We need to talk about Iggy Azalea's "Black Widow."
The song has been out for a little while now, and in that time it has managed to become the ninth most popular song in the country. There's one catch, though: It's arguably the worst song on the top 10 right now, and its success is only proof of how bad pop music has gotten. "Black Widow" is the most derivative song of 2014. And it's succeeding only because it's intensely formulaic.
The song is bad for a multitude of reasons, but it is especially offensive because it's almost identical in theme and sound to Katy Perry's megahit "Dark Horse." It also fits the model of Azalea's other hits so exactly that the music video is practically the same: Just as "Fancy" was modeled on Clueless, so too is "Black Widow" modeled on Kill Bill. As Aliza Abarbanel pointed out in Noisey, "Iggy should be careful with how much she imitates. This is her first solo song since 'Fancy' became the hit song of the summer and it doesn't do much to define her as a unique artist."
But the song was never meant to be original. "Black Widow," featuring singer Rita Ora, was clearly released in the hope that it would skyrocket to the same "song of the summer"-level fame as Azalea's previous hit single, "Fancy." That song features British singer Charli XCX and held the number one spot on the Billboard charts for seven consecutive weeks. But it isn't Azalea's fault; to a large extent that's just how pop music works now. People identify hit sounds and formulas, and then they hit them again and again.
For example, "Fancy" topped the charts, but it seemed many hated it. The song succeeded, though, because it was clearly identifiable as a hit: a popular style (hip-hop) made palatable for mainstream white audiences by an artist who was beginning to trend. Because it seemed like a safe bet, it was placed in iHeartRadio's new "On the Verge" program. That program takes artists that the company thinks will hit it big and then requires every station in the Clear Channel network to play it at least 150 times, the Washington Post reports. Clear Channel has 840 stations and about 245 million listeners, so when they choose a song to play on repeat, much of the country will hear it at some point. That breeds familiarity in listeners, and familiarity breeds hits.

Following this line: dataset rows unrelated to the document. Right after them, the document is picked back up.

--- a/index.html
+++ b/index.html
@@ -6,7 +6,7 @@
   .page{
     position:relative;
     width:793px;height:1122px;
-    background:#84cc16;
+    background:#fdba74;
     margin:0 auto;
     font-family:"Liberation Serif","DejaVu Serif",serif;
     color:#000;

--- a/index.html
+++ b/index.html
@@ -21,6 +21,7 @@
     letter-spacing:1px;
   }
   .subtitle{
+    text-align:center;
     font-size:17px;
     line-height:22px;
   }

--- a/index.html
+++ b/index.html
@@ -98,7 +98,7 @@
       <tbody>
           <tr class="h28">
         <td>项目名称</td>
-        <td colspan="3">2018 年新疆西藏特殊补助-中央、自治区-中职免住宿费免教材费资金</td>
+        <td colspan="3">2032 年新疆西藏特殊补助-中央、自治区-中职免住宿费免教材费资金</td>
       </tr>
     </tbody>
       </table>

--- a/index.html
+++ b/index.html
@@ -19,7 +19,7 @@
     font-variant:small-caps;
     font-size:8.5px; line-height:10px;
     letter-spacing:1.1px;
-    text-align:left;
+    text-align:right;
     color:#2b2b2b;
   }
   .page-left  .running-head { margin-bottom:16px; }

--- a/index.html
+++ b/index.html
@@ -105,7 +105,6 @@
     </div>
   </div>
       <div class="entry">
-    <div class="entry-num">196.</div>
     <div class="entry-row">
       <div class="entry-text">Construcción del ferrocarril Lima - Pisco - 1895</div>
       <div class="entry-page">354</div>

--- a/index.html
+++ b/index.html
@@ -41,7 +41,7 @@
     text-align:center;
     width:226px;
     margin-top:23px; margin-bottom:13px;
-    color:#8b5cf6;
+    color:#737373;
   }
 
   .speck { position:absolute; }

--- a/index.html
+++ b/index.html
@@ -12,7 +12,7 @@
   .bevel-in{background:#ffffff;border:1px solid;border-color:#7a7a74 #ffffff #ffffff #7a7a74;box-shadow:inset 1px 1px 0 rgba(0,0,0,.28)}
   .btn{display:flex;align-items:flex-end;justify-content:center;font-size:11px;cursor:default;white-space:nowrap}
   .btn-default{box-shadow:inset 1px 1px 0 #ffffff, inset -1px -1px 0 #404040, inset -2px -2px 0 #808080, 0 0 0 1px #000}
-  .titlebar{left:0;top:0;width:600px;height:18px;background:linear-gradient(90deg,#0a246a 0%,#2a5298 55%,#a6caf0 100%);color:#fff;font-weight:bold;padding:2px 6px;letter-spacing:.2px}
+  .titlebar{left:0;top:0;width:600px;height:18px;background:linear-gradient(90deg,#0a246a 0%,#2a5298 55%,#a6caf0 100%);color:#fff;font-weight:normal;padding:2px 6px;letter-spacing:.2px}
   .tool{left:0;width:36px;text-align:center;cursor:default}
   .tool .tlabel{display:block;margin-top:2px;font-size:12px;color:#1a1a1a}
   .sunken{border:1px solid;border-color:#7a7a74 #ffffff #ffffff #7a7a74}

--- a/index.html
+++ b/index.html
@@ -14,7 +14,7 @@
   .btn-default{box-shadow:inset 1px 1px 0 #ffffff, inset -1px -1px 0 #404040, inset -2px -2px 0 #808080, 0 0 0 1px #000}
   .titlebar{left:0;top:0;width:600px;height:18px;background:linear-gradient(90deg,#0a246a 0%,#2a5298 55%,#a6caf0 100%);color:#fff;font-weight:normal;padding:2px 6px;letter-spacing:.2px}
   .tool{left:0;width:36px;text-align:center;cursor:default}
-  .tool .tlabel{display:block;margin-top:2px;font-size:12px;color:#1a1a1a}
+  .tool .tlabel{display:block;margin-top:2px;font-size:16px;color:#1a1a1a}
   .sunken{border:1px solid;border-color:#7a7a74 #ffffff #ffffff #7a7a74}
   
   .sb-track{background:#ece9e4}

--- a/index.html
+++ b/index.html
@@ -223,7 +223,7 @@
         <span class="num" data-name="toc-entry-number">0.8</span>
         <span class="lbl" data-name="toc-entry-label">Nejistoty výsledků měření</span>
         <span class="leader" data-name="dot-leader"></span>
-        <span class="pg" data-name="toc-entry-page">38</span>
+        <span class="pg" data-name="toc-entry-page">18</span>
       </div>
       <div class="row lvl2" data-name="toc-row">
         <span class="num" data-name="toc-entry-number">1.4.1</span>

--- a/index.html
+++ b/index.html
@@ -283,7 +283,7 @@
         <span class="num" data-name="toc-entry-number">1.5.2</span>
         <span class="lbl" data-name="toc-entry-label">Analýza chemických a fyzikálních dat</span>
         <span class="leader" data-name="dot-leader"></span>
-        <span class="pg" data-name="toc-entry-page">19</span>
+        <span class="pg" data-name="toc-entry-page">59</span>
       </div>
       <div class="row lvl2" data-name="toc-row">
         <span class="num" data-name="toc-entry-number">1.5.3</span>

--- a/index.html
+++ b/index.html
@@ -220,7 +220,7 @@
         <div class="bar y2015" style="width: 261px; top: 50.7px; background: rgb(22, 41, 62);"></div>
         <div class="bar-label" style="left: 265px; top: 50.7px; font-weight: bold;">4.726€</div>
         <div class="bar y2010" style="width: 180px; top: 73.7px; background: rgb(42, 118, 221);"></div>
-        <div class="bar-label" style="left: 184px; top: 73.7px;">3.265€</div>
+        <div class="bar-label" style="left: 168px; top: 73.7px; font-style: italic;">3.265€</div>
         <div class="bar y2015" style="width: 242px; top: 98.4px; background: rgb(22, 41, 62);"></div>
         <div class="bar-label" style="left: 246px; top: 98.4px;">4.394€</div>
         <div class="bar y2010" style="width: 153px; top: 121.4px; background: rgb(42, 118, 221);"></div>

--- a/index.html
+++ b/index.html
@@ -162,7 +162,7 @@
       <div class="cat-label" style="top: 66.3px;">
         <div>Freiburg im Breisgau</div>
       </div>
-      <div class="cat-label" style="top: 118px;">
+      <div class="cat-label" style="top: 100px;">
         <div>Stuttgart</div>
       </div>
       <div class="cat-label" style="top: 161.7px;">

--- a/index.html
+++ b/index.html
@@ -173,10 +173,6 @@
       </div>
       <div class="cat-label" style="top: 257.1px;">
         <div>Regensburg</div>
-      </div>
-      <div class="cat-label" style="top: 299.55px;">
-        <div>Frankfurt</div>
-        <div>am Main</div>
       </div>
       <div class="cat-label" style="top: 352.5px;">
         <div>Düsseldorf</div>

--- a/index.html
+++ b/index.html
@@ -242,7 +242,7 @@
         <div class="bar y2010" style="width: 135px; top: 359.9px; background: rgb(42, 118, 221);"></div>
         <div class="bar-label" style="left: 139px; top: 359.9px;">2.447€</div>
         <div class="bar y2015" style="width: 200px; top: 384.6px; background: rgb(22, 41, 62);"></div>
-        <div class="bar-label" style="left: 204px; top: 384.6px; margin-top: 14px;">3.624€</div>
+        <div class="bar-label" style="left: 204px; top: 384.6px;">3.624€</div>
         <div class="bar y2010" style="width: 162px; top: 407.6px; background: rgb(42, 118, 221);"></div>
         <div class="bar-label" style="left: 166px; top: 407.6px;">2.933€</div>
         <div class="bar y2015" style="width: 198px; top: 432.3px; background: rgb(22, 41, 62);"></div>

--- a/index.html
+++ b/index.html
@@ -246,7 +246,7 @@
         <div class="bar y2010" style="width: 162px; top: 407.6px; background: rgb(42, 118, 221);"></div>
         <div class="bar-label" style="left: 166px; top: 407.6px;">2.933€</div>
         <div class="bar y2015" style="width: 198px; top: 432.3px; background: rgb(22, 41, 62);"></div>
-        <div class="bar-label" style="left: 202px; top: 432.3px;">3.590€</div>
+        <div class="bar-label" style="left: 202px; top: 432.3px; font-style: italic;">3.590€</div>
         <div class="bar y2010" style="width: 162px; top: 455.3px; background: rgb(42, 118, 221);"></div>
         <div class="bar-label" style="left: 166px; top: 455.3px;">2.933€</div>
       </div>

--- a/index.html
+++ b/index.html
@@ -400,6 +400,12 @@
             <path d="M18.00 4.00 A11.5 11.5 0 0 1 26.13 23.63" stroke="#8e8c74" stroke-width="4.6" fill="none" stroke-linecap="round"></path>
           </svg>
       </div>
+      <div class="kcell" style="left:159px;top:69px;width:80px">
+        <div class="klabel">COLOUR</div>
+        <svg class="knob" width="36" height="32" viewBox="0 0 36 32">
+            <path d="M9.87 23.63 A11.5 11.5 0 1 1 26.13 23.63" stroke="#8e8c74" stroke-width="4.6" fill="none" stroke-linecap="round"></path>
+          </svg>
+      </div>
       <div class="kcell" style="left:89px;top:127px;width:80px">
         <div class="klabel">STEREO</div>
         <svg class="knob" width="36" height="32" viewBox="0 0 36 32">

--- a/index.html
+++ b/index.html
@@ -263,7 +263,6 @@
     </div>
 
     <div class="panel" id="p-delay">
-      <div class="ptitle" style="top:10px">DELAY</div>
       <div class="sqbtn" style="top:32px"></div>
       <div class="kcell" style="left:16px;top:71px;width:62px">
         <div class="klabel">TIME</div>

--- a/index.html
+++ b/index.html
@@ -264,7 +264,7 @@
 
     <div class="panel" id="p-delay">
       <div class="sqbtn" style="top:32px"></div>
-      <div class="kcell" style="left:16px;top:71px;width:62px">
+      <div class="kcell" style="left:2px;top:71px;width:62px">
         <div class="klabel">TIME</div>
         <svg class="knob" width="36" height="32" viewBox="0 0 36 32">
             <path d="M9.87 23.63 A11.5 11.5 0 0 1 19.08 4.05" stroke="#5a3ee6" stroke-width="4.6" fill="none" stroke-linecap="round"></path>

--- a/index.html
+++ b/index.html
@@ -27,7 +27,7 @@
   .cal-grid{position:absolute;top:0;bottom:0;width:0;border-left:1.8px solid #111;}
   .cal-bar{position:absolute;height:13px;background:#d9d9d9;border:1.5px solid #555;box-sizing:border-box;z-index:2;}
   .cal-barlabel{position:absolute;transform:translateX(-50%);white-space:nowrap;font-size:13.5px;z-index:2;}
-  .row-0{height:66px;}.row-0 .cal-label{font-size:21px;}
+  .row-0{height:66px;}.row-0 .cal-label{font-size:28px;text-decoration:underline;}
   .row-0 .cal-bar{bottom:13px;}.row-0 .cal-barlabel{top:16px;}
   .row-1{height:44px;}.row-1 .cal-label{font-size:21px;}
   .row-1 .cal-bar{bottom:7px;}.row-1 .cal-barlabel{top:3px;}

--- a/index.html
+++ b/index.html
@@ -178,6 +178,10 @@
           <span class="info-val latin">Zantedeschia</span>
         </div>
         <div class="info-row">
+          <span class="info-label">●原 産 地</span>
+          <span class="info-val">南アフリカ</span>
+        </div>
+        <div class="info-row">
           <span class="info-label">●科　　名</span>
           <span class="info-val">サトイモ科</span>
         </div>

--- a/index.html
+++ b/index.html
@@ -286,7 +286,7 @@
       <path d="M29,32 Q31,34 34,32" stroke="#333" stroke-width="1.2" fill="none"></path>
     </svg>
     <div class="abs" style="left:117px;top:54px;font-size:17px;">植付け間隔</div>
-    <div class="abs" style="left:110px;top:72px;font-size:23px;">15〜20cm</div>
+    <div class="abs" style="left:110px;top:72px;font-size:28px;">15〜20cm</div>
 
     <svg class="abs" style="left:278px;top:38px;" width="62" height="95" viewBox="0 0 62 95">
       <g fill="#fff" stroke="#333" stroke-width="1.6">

Azalea's promotional strategy follows that to a T. And it isn't just her. Derek Thompson wrote in the Atlantic Tuesday about "the Shazam Effect" — the paradigm shift in the music industry that has an increasing number of creative decisions being made in order to give people more of what they already know they like. Psychologists call it "mere exposure effect." Aeon magazine explained: "It seems then that people can easily mistake the fluidity of their ability to identify and fully comprehend a song with actually liking it."
This is what Azalea's camp gets better than anybody else.
And it's why such a phenomenally derivative song has made it so far. But what's saddest about the success of "Black Widow" is that an artist like Azalea is capable of far more. All it takes is one listen to "Work" to see what she can do at her most dynamic. That's why it's important to be aware of this sort of tendency in pop music. It may make songs into hits, but it turns good artists into nothing more than hit-makers.